NWCCI independent living coordinator Staci Nichols discusses the fight for those who need it most
Staci Nichols knows the value of independence.
Nichols, who is deaf, considers herself deeply blessed that she was able to grow up with a support system that understood how to empower her. Nichols’s mother, she says, discovered Nichols was deaf when she was about 6 months old, and worked hard to help little Staci learn, associate, socialize and grow alongside kids who didn’t have her particular disability.
But even so, Nichols said there were times when she was seen as an “other,” and was penned in with other disabled kids who had totally different needs than she did. Still, drawing on her own strength and on the foundation her mother helped her build, Nichols overcame — getting degrees and qualifications that have made it possible for her to help others who need a little help.
Now, Nichols, an independent living coordinator, among other things, with the Northwest Colorado Center for Independence, fights for kids who don’t have that foundation. She fights for adults who never had what she had. She fights for those who are isolated by their disability, or pushed aside. She works with these folks — folks from all kinds of backgrounds and with all kinds of challenges to overcome — and helps them achieve the independence they deserve.

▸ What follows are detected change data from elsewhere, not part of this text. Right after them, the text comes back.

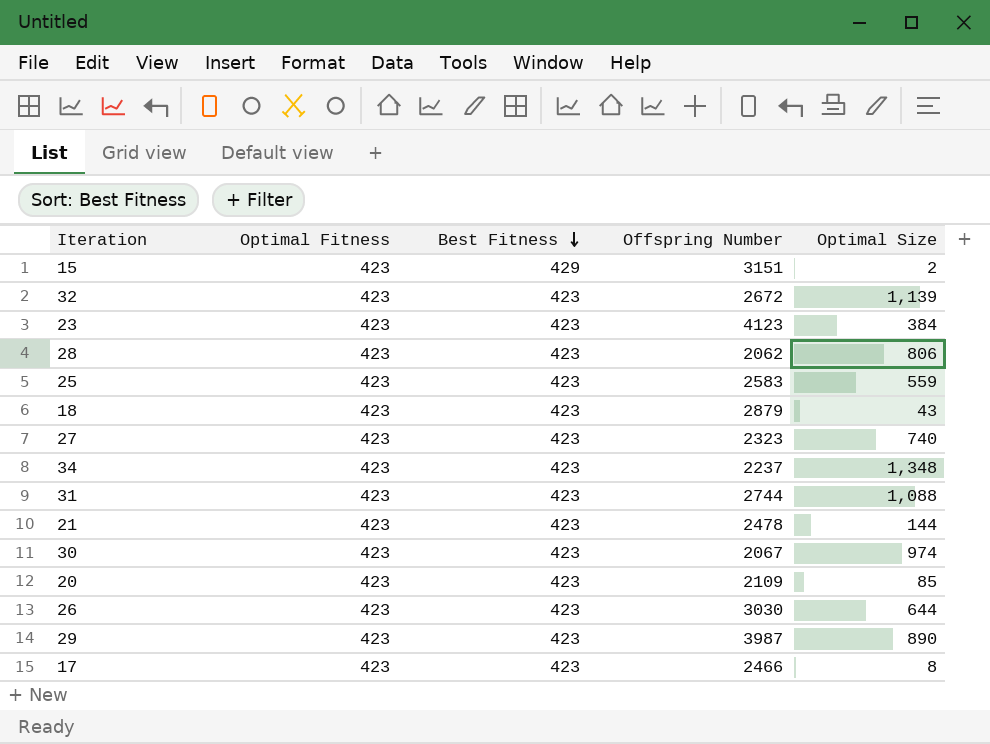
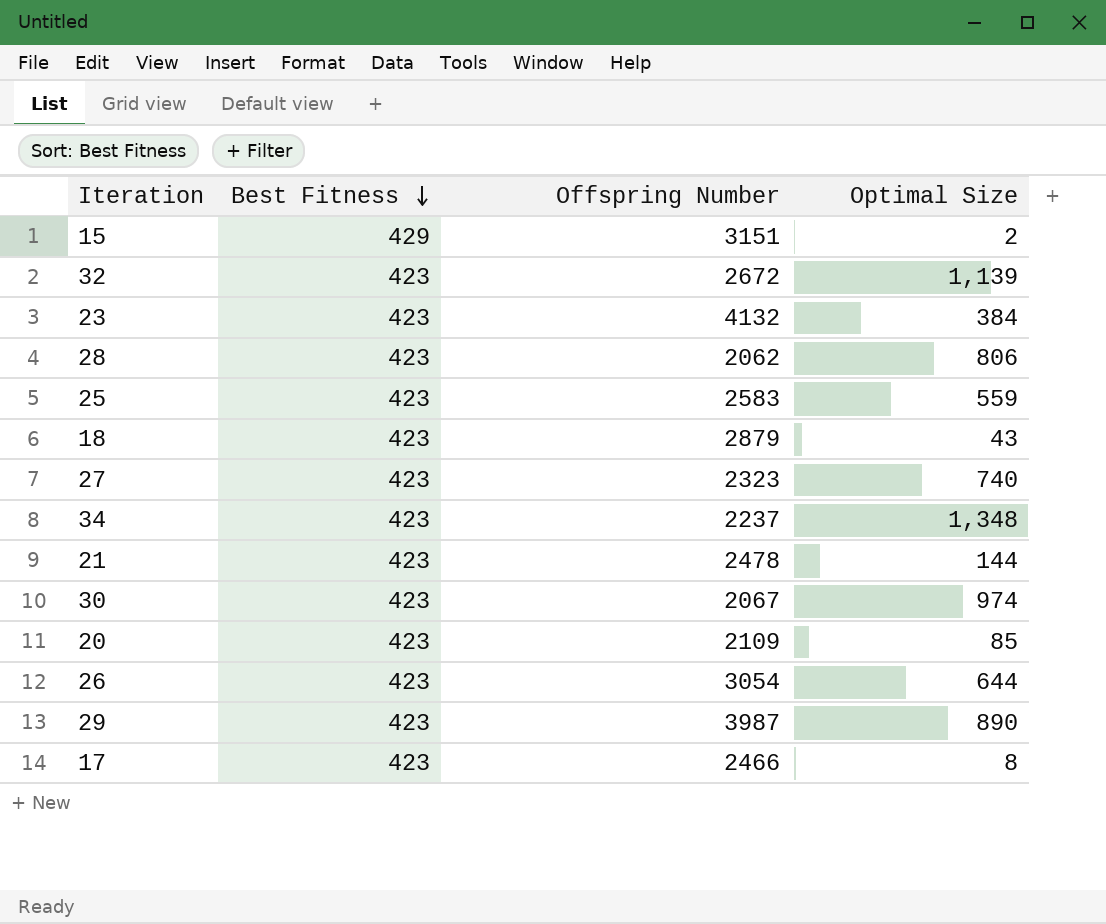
column Optimal Fitness | position: 2 -> none
row 31: 423 | 423 | 2744 | 1,088 -> none
23 | Offspring Number: 4123 -> 4132
26 | Offspring Number: 3030 -> 3054

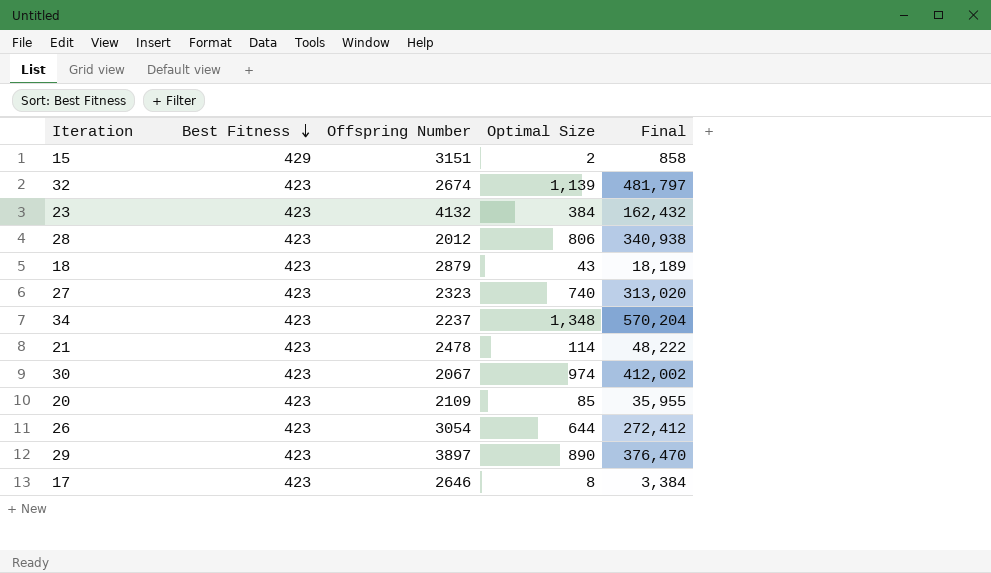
column Final | formula: none -> [Best Fitness] * [Optimal Size]
row 25: 423 | 2583 | 559 -> none
32 | Offspring Number: 2672 -> 2674
28 | Offspring Number: 2062 -> 2012
21 | Optimal Size: 144 -> 114
29 | Offspring Number: 3987 -> 3897
17 | Offspring Number: 2466 -> 2646

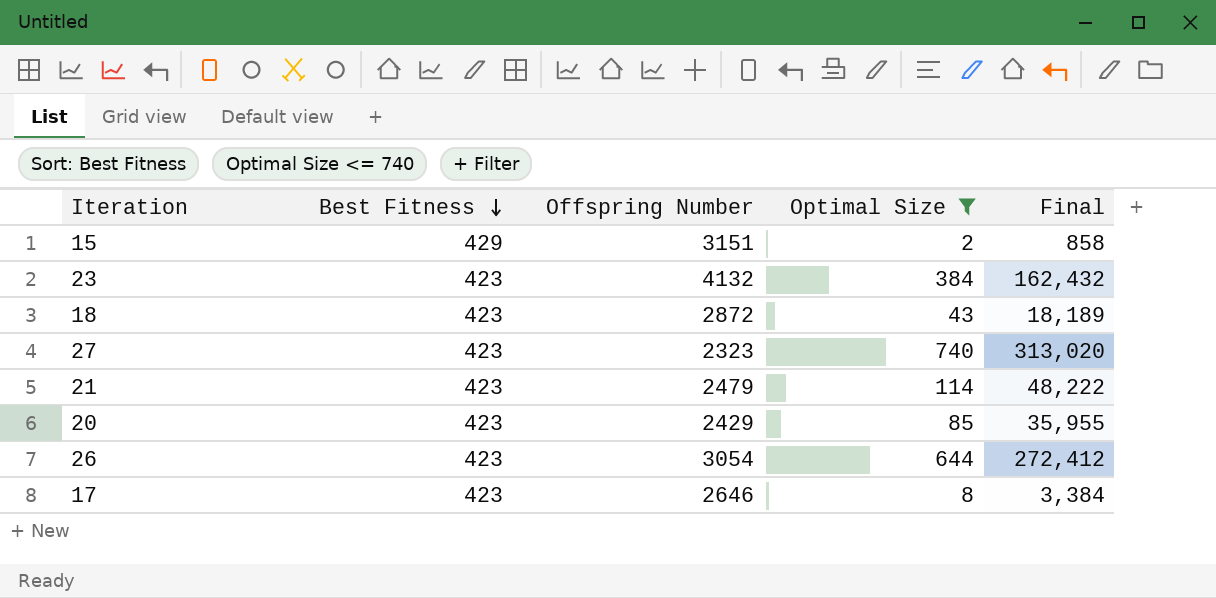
filter: none -> Optimal Size <= 740
18 | Offspring Number: 2879 -> 2872
21 | Offspring Number: 2478 -> 2479
20 | Offspring Number: 2109 -> 2429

“People have the right to live where they want to live,” Nichols said. “I don’t see that happen much because of lack of services. I get it. Most deaf people live in the city. I hated the city; I tried to live there, I just couldn’t. My goal is to help them figure out how to adapt to suit their needs by working together in the community.”
For Nichols, it’s an opportunity to do something for folks whose struggles she intimately understands. It’s an opportunity she doesn’t take lightly.
“It’s huge,” Nichols said. “It’s hard to describe. I’ve had several jobs in the past, 8 to 5, have to be there, have to wait for people to come to you. Sometimes they come to me, but not always. Sometimes people don’t know what they need until they find out what they need. We build on that. I meet them where they’re at.”
Nichols communicates with folks outside the Deaf community through an interpreter, to whom she signs, and who signs responses back to her. She’s grateful for that help.
“There are communication barriers,” she said. “Communication barriers are one of the worst disabilities there are. People take communication for granted. When they don’t have it they freak out. There are ways around — ways to adapt.”
Nichols doesn’t only serve folks like her — she also helps those with mobility issues, mental illness, cognitive disabilities and more.
“I’ve worked with a lot of diversity,” Nichols said. “Needs are totally different. To identify needs and hear someone out, that makes a huge difference. Connection is key.”
Nichols loves Northwest Colorado. She’s passionate about making it possible for folks to overcome barriers that often funnel them to urban areas. She sees her work as building a bridge over the gaps that exist between needs and accessibility in this rural region.
Nichols said there used to be at least 10 deaf people in Craig, but that’s diminished, in part because of job accessibility.
“Not because of ability, but because of people not understanding how to work with the deaf,” she said. “I was out of work on and off for eight years. I have a college degree. Didn’t matter where I was. They put me in a warehouse. I didn’t want to work in a warehouse.”
The other side of the conversation, then — those who need to adapt for folks who need a different circumstance to succeed — is just as important in Nichols’s work.
“I work with both all the time,” Nichols said. “The people on ‘the other side’ are harder than those who are in need of the help. Unfortunately. They think they know, or they’re not really willing to spend the time to try. It’s a challenge.”
It’s beyond frustrating, she said.
“I deal with it in my life; even I face that,” she said.
Nichols recognizes the limits of her own experience, education and bandwidth, and readily seeks help from others in NWCCI or outside of it.
“It’s not my work,” she said. “That would be self-centered. We need help.”
Now, though, to take on that work in part and help others who have walked her path, it’s hard for Nichols to describe the fulfillment she feels.
“No words can describe it,” she said. “I’ve been pushed on the back burner a lot in my life. I still get that from time to time. It’s not my problem to carry, but it becomes frustrating. This job really gives me way more opportunities than anywhere else I’ve worked.”